In the corner of the room, Sera sat leaning back with her arms folded across her chest. Her eyes were closed, but her breathing wasn’t deep enough for sleep. They both knew the other was awake. Neither spoke.
Ren rose first.
“The Dravorn Camp is three blocks south,” he said, without turning. “We move now.”
Sera opened her eyes, nodded, and followed without question.
They walked through the still-smoldering Ashvaren. Thin smoke drifted between the ruins of shops that had stood only yesterday. Occasionally they passed people sitting on the sidewalks with vacant stares—citizens who had lost everything in a single night and still hadn’t fully grasped what had happened. Ren didn’t slow his pace. Not because he didn’t care. Precisely because he cared too much, and stopping now would make it impossible to keep going.

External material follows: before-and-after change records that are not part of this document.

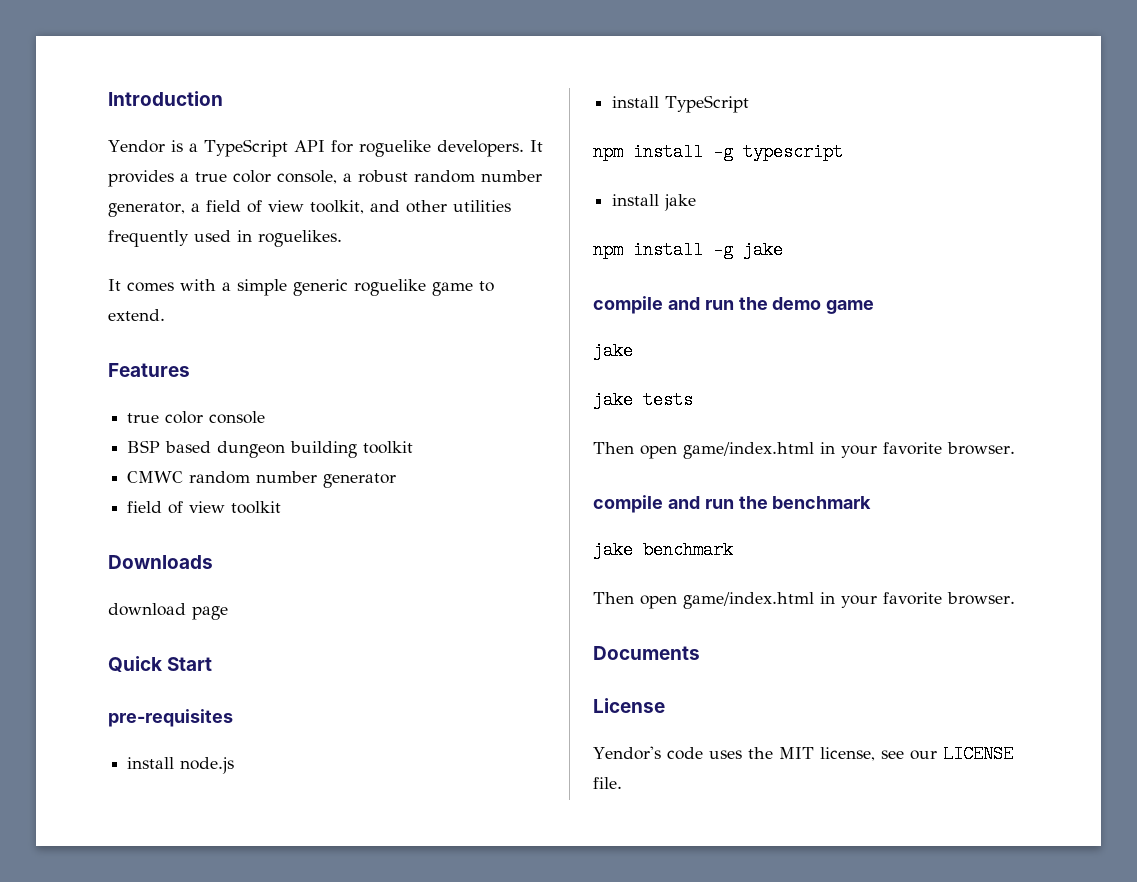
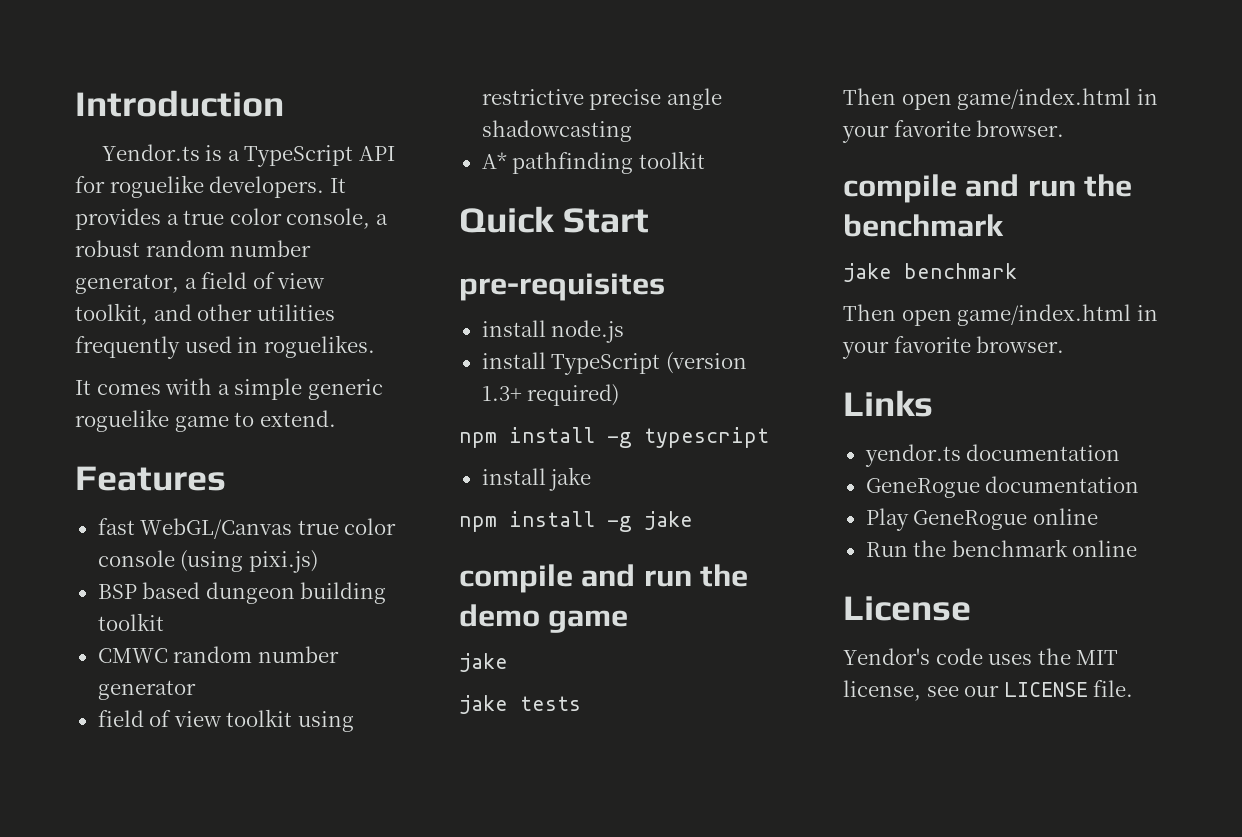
[108,140,165,153] Yendor -> [101,144,200,161] Yendor.ts
(190, 370) none -> [97,518,293,539] fast WebGL/Canvas
(266, 417) none -> [180,550,318,573] (using pixi.js)
[108,555,213,569] [108,603,228,620] // Downloads // download page -> [297,711,354,732] [481,88,722,110] [481,120,632,142] [481,151,705,174] using restrictive precise angle shadowcasting // A* pathfinding toolkit
(750, 104) none -> [665,352,747,374] [481,384,620,406] (version 1.3+ required)
[593,646,700,660] Documents -> [843,390,933,417] [864,444,1121,467] [865,476,1140,498] [865,508,1098,531] [865,539,1138,557] Links // yendor.ts documentation // GeneRogue documentation // Play GeneRogue online // Run the benchmark online

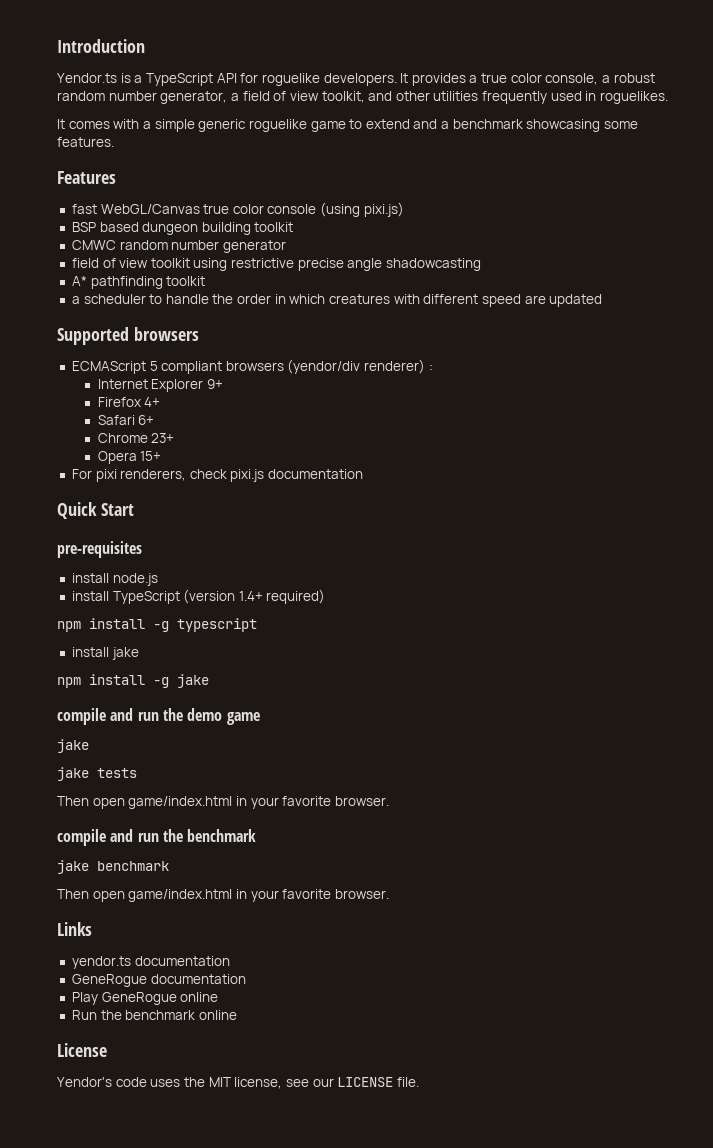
[259,410,336,427] extend. -> [365,119,639,132] [57,137,114,147] extend and a benchmark showcasing some features.
(705, 160) none -> [71,294,603,307] [57,327,199,345] [71,359,433,374] [97,379,223,392] [97,397,161,407] [97,415,155,425] [97,433,175,443] [97,451,162,464] [71,469,364,482] // a scheduler to handle the order in which creatures with different speed are updated // Supported browsers // ECMAScript 5 compliant browsers (yendor/div renderer) : // Internet Explorer 9+ // Firefox 4+ // Safari 6+ // Chrome 23+ // Opera 15+ // For pixi renderers, check pixi.js documentation
[481,386,522,401] 1.3+ -> [238,591,263,601] 1.4+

A narrow passage between two buildings on the verge of collapse. Tight, empty, and quiet enough to hear your own heartbeat.
Ren stopped.
“How much more are you hiding?”
It wasn’t a shout. It wasn’t an accusation hurled in anger. His voice was flat—like someone too exhausted to rage and only wanting to know how deep the hole he stood in really went.

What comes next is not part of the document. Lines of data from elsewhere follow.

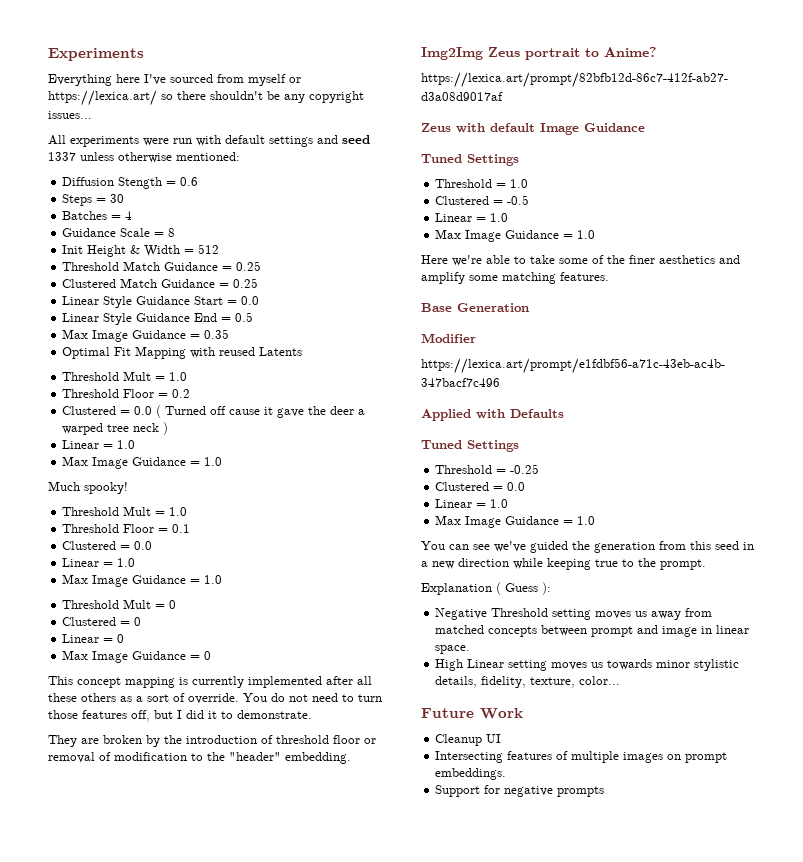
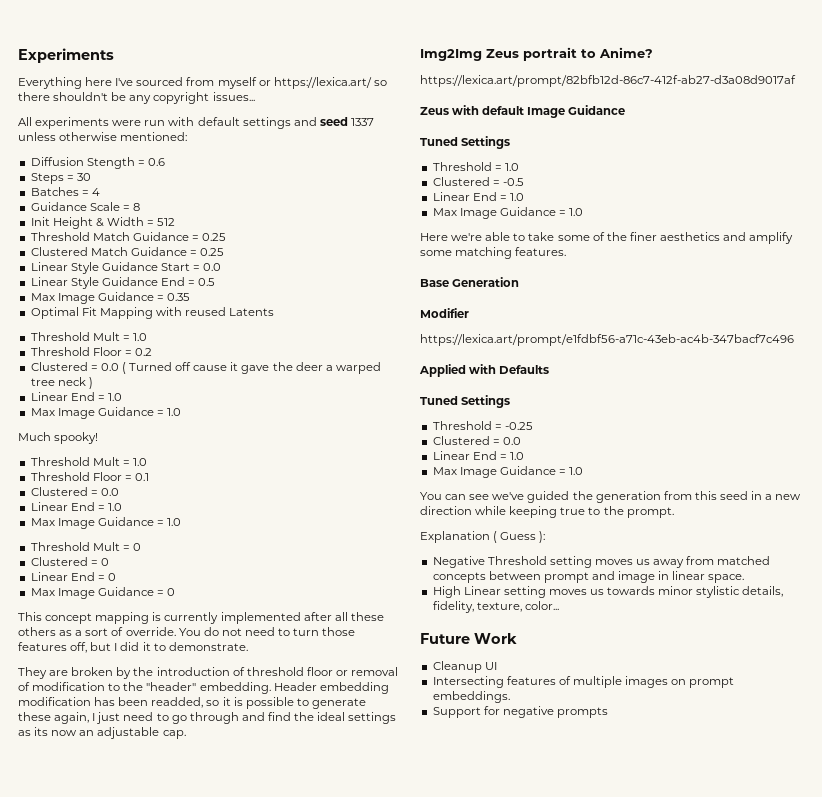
(100, 444) none -> [70,392,95,401] End
(100, 562) none -> [70,502,95,511] End
(100, 638) none -> [70,572,95,581] End
(351, 758) none -> [273,682,389,694] [18,697,366,709] [18,712,397,724] [18,727,186,739] Header embedding modification has been readded, so it is possible to generate these again, I just need to go through and find the ideal settings as its now an adjustable cap.
(473, 217) none -> [472,192,497,201] End
(473, 503) none -> [472,451,497,460] End

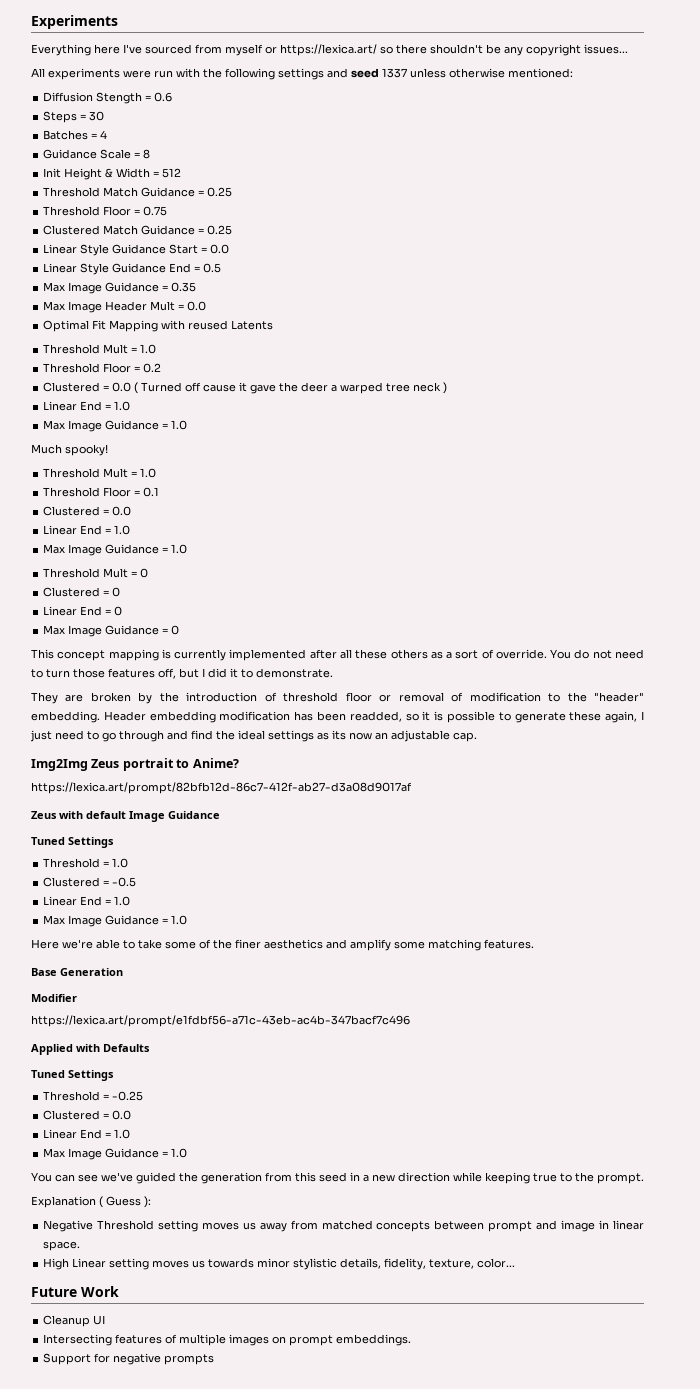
[197,117,240,126] default -> [203,68,275,80] the following
(227, 237) none -> [43,206,168,216] // Threshold Floor = 0.75
(191, 297) none -> [43,301,207,313] // Max Image Header Mult = 0.0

Sera stopped two steps behind him. Ren’s back faced her like a wall.
“Ren, I—”
“Don’t.” He turned. His eyes were dark, calm, and that calm was far more terrifying than any anger. “I saw you on the roof last night. I heard enough. So don’t start with ‘I can explain.’ Start with the truth.”
Silence.
Sera opened her mouth, then closed it. Her hands clenched at her sides. For several seconds that stretched like minutes, she stood trapped between two versions of herself—the agent trained never to open up, and someone too tired to keep pretending.

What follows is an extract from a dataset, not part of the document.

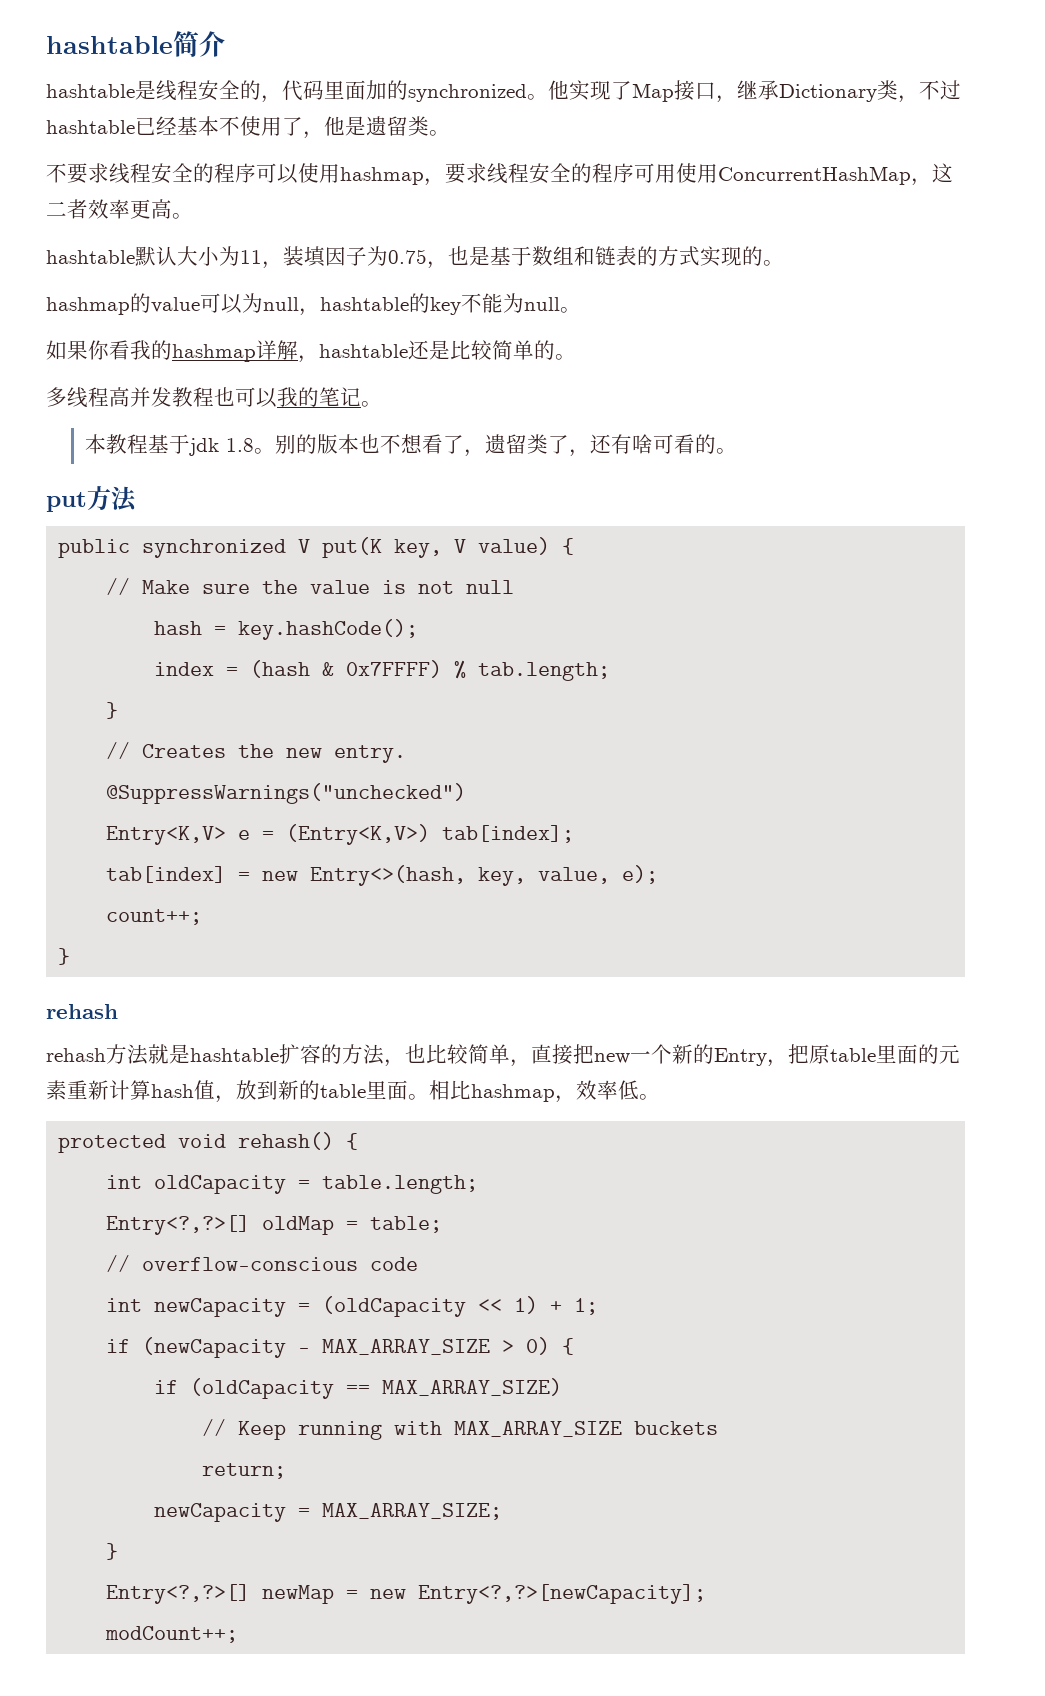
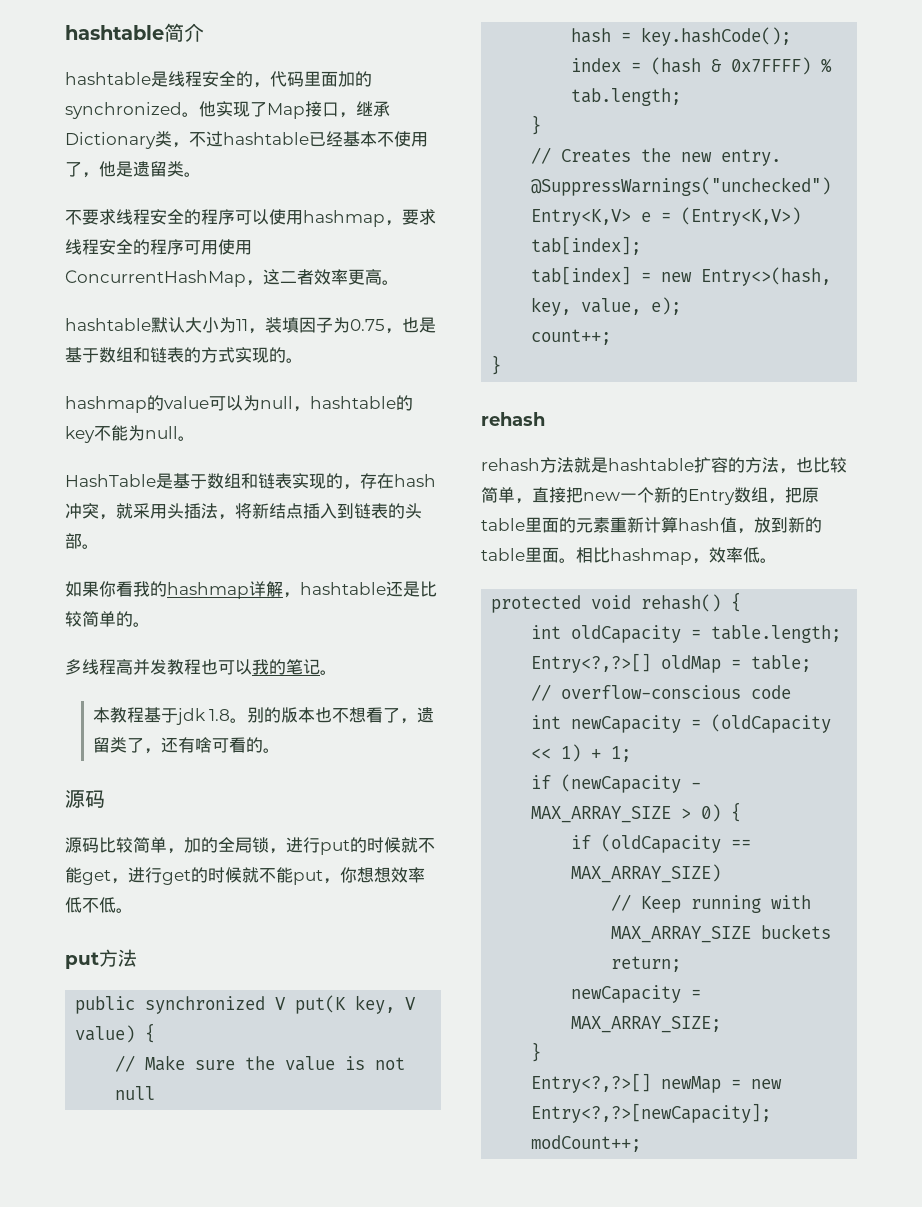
(581, 310) none -> [65,473,436,490] [65,503,422,520] [65,533,99,549] // HashTable是基于数组和链表实现的，存在hash冲突，就采用头插法，将新结点插入到链表的头部。
(738, 451) none -> [65,790,105,808] [65,837,435,855] [65,867,425,885] [65,897,133,913] // 源码 // 源码比较简单，加的全局锁，进行put的时候就不能get，进行get的时候就不能put，你想想效率低不低。
(767, 1057) none -> [734,487,768,503] 数组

“I’m an agent of The Accord,” she said at last. Her voice was quiet but steady. “Assigned to watch you even before we met in Ashvaren. My initial mission was to guide you—make sure you moved according to their plans.”
Ren didn’t blink.
“And now?”
“Now I’m here not because of them.” Sera lifted her chin, though her eyes began to glisten. “I’ve betrayed that mission. I discarded my communication artifact. I chose—”
“What else?”
Two words. Cold. Precise.
Sera swallowed something that felt like shards of glass.
“For now, that’s all.”
They both knew it was a lie. Or at least not the full truth. But Ren didn’t press further. Not because he believed her—but because he had already calculated that right now he needed Sera alive at his side more than he needed the complete truth.
A tear slid down Sera’s cheek. One drop. Then another. She wiped them away quickly with the back of her hand, almost roughly, as if angry at her body for betraying her at the worst possible moment.
Ren saw.
He said nothing.
And that silence spoke louder than anything.
They continued on. Side by side, yet separated by a distance that couldn’t be measured in steps—a gulf forged from unspoken words and trust cracked like glass that hadn’t quite shattered. Still whole in shape, but one more touch and everything would come crashing down.
Dravorn Camp was the opposite of everything Ren had seen in the other districts. No towers. No steel walls. Only rough-fabric tents pitched among the ruins, lashed to ancient pillars that somehow still stood. But inside those tents lay stacks of scrolls, faintly glowing artifacts arranged on wooden shelves, and researchers in threadbare clothes moving with the calm urgency of people who knew exactly what they faced.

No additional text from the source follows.